Arthrose führt zu schmerzen in den betroffenden Gelenken, da im Laufe des Lebens die Gelenke immer weiter abgenutzt werden, und dadurch kleine Risse entstehen, in die Gelenkflüssigkeit eintritt.
Diagnostiziert wird Arthrose meist mit bildgebenden Verfahren wie Röntgen, CT oder MRT bei denen man dann auch sofort erkennen kann um was für eine Art Arthrose es sich handelt, bzw. in was für einem Stadium sie sich befindet.
Frühe Stadien lassen sich meist noch relativ einfach mit Massagen und ähnlichem behandeln, während man bei fortgeschrittenen Stadien meist schon eine OP und im Extremfall sogar ein künstliches Gelenk wie zum Beispiel an der Hüfte benötigt, da der Betroffene sich sonst gar nicht mehr bewegen kann.
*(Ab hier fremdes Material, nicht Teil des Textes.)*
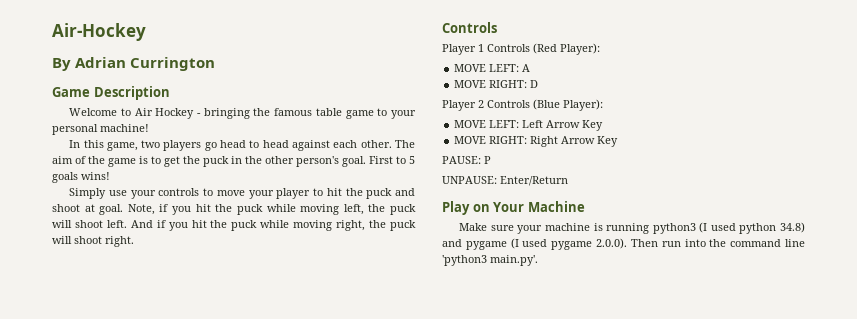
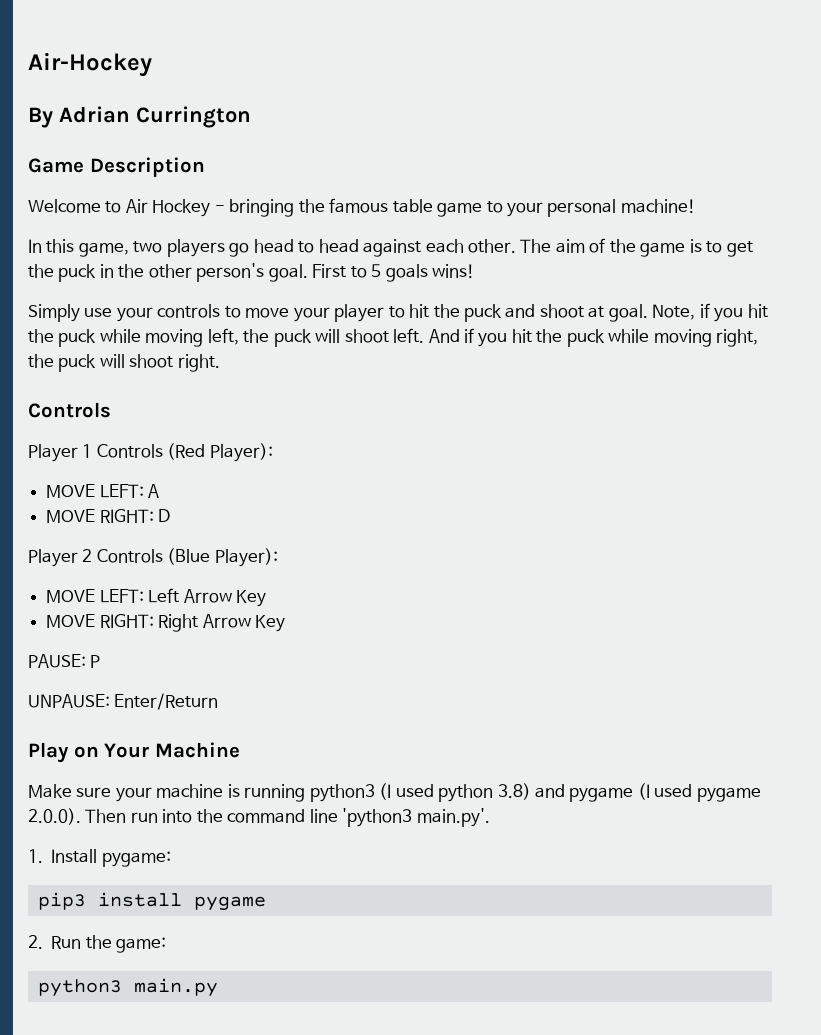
[780,222,805,233] 34.8) -> [497,783,531,800] 3.8)
(538, 260) none -> [28,849,171,867] [37,892,266,911] [28,935,167,953] [37,978,218,997] // 1. Install pygame: // pip3 install pygame // 2. Run the game: // python3 main.py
Am besten ließen sich die Kosten senken, indem man eine Umfassende Vorsorge betreibt, da eine der Hauptursachen für Arthrose zum Beispiel Übergewicht ist. Das zusätzliche Gewicht des Körper strapaziert die Gelenke weit mehr als üblich, wodurch diese wensentlich schneller verschleißen.
Eine andere Krankheit, die eine ähnlich hohe Belastung für das Gesundheitswesen darstellt ist der Bandscheibenvorfall der auch durch bessere Vorsorge meist verhindert werden könnte.